The pre-adjustment total dropped for the last nine weeks, the longest streak since May 2008. The number of claims fell by
1.05 million, or 17 percent, during the period. Adjusted claims changed direction on a week-to-week basis throughout the period and declined by only 113,000, or 1.8 percent.

Another way of visualizing the discrepancy is presented by Oscar-Gruss:

Furthermore, the key issue according to Oscar-Gruss' economists is the odd behavior of the 2009 data series which is a visible outlier compared to prior historical periods: the delta between unadjusted and adjusted hit a recent record, and to the downside at that.

And here is the proposed explanation:

“Our assumption is that the sheer brutality of the current cycle has caused the statisticians to cease to trust the ‘raw’
data and therefore fall into the trap of abusing the process of seasonal adjustment.”

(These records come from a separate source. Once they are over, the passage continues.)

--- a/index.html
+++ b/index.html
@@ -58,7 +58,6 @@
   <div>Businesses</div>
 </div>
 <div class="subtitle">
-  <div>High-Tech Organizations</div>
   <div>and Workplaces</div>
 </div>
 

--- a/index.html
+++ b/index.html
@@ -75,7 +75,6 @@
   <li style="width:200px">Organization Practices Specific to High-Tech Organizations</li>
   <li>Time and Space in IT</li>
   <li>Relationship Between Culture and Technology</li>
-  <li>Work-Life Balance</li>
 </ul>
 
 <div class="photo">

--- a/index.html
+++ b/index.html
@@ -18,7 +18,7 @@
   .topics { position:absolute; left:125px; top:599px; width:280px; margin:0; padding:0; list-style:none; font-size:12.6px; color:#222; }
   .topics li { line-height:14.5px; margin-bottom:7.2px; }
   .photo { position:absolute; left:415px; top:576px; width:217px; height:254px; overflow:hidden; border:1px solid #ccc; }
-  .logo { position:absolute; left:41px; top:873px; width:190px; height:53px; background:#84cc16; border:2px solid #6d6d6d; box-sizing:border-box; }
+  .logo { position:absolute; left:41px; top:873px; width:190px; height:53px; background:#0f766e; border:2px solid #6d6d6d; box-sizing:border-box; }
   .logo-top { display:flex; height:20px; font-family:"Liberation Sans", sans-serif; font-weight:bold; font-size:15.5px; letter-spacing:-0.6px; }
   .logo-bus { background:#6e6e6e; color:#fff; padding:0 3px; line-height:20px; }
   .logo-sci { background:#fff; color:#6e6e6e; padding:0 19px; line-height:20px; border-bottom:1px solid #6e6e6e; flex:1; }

Is the discrepancy merely a function of improving fundamentals catching up with the labor pool:

We would expect to see another “catch up” reduction in the “headline” seasonally adjusted continuing claim data in the coming weeks which will take claims down by somewhere between 400 to 500K based on the current data. We would also conclude that the pace of employment repair is running significantly faster than anyone relying on the “headline” seasonally adjusted data would be led to believe.

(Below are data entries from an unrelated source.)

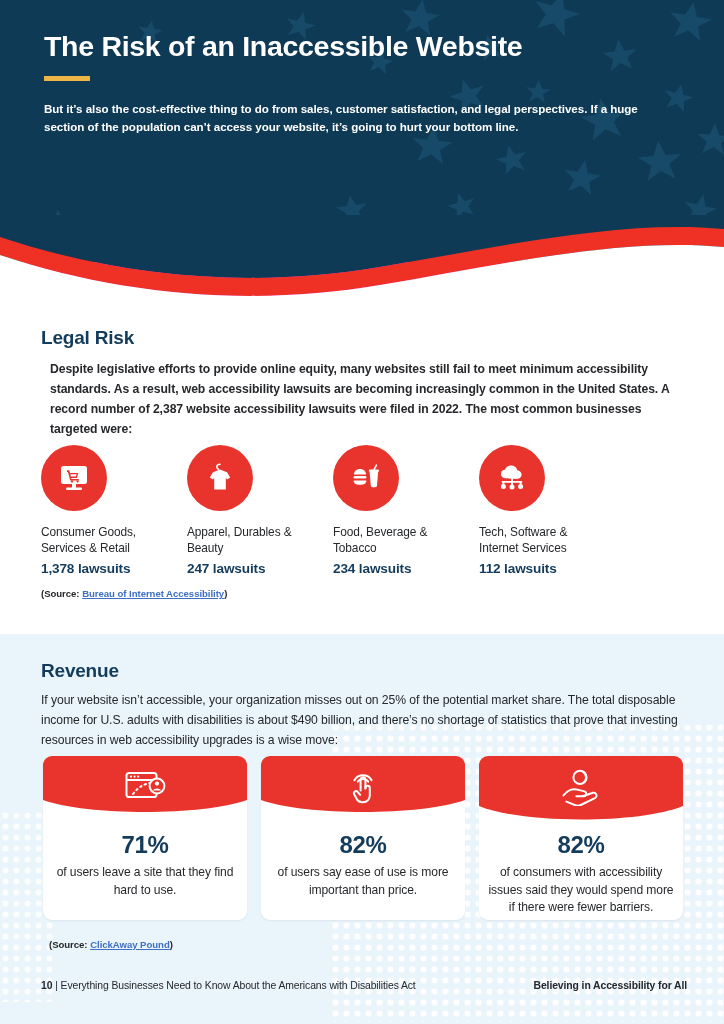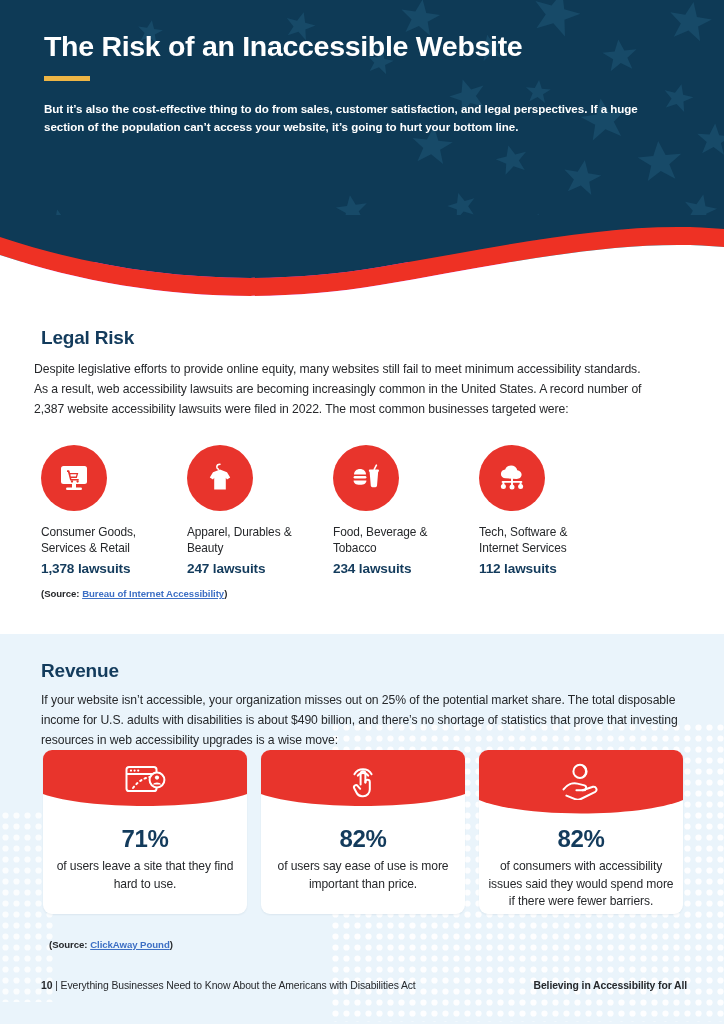--- a/index.html
+++ b/index.html
@@ -110,8 +110,9 @@
   }
   .legal-p {
     position: absolute;
-    left: 34px; top: 60px;
+    left: 50px; top: 60px;
     width: 620px;
+    font-weight: bold;
   }
 
   .cats {

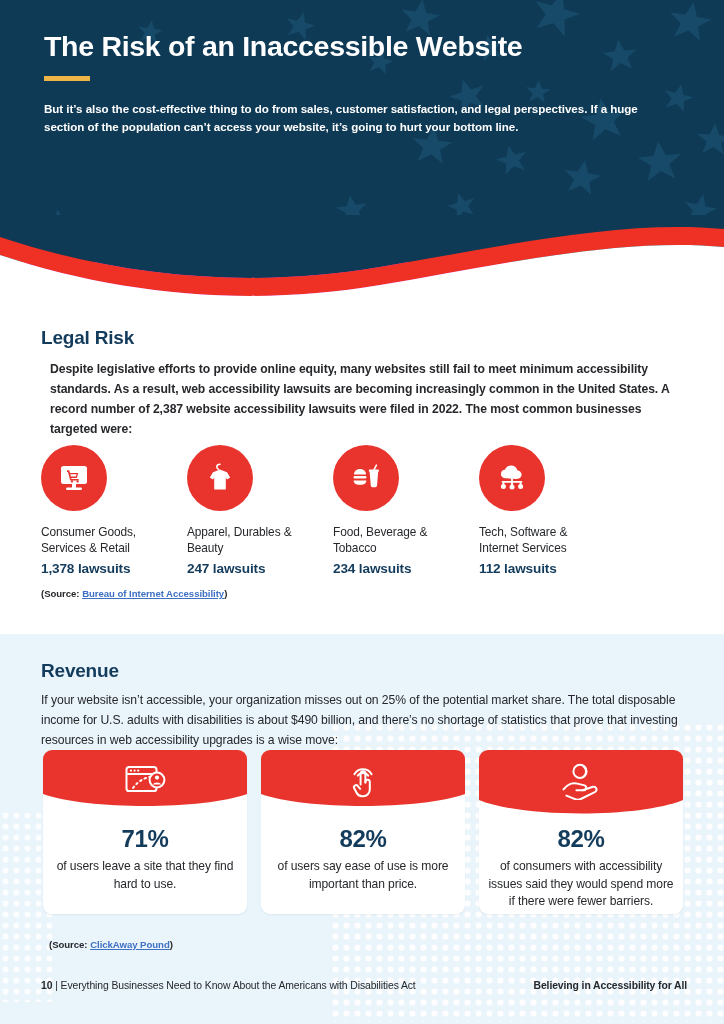--- a/index.html
+++ b/index.html
@@ -183,7 +183,7 @@
   }
   .cards {
     position: absolute;
-    left: 43px; top: 116px;
+    left: 43px; top: 122px;
     width: 640px;
     display: flex;
     gap: 14px;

Yet keep in mind, in late 2008 and early 2009, the opposite was true, when unadjusted data was over a million higher than adjusted. Is the raw-to-adjusted ratio skew merely a function of the two data-series catching up on average with each other?

It would be odd for the government to present a cautiously bearish representation of economic reality here, while in all other economic data series it has not hidden its bias to promoting an upside case. Compare historical data revisions: what better way to indicate sequential improvement than by making just prior data look worse upon further "information" - this has occurred on far too many occasions over the past year.

Or is this merely a way for the government to provide "improving" numbers and thus stoke the market higher as the adjusted continuing claims number catches up with the raw number?

Alas, the simplest explanation is that while the rate of attrition could be slowing, it is not manifesting itself into any real economic improvement. Recall our recent presentation of the exhaustion rate, which hit an unprecedented 52% in the most recent data. This means that a whopping 52% of those collecting claims exhaust their benefits before they can find a job.

Combining the raw continuing claims data with the exhaustion rate presents a much more troubling picture: the raw data is "improving" due to the lack of material new "entrants", yet the lagging end of the curve keeps getting worse and worse.

This is yet another matter on which the BLS would be best suited to present their reasons for this divergence.

Lastly, it would be prudent to recall the interview with Charles Biderman of TrimTabs, who has for years been promoting the idea that the BLS continues to misrepresent the reality of the labor picture: be it raw or adjusted. One thing is for certain: with the U-6 unemployment rate breathing on 17% and soon likely to hit 20%, much of this speculation is merely semantics. The economy is still a long way away from not only stopping the labor bleeding but from actually reporting an uptick in employment. Until that happens, we expect that all bets are off when it comes to the government presenting the most optimistic possible case, even as more aberrations such as this become apparent.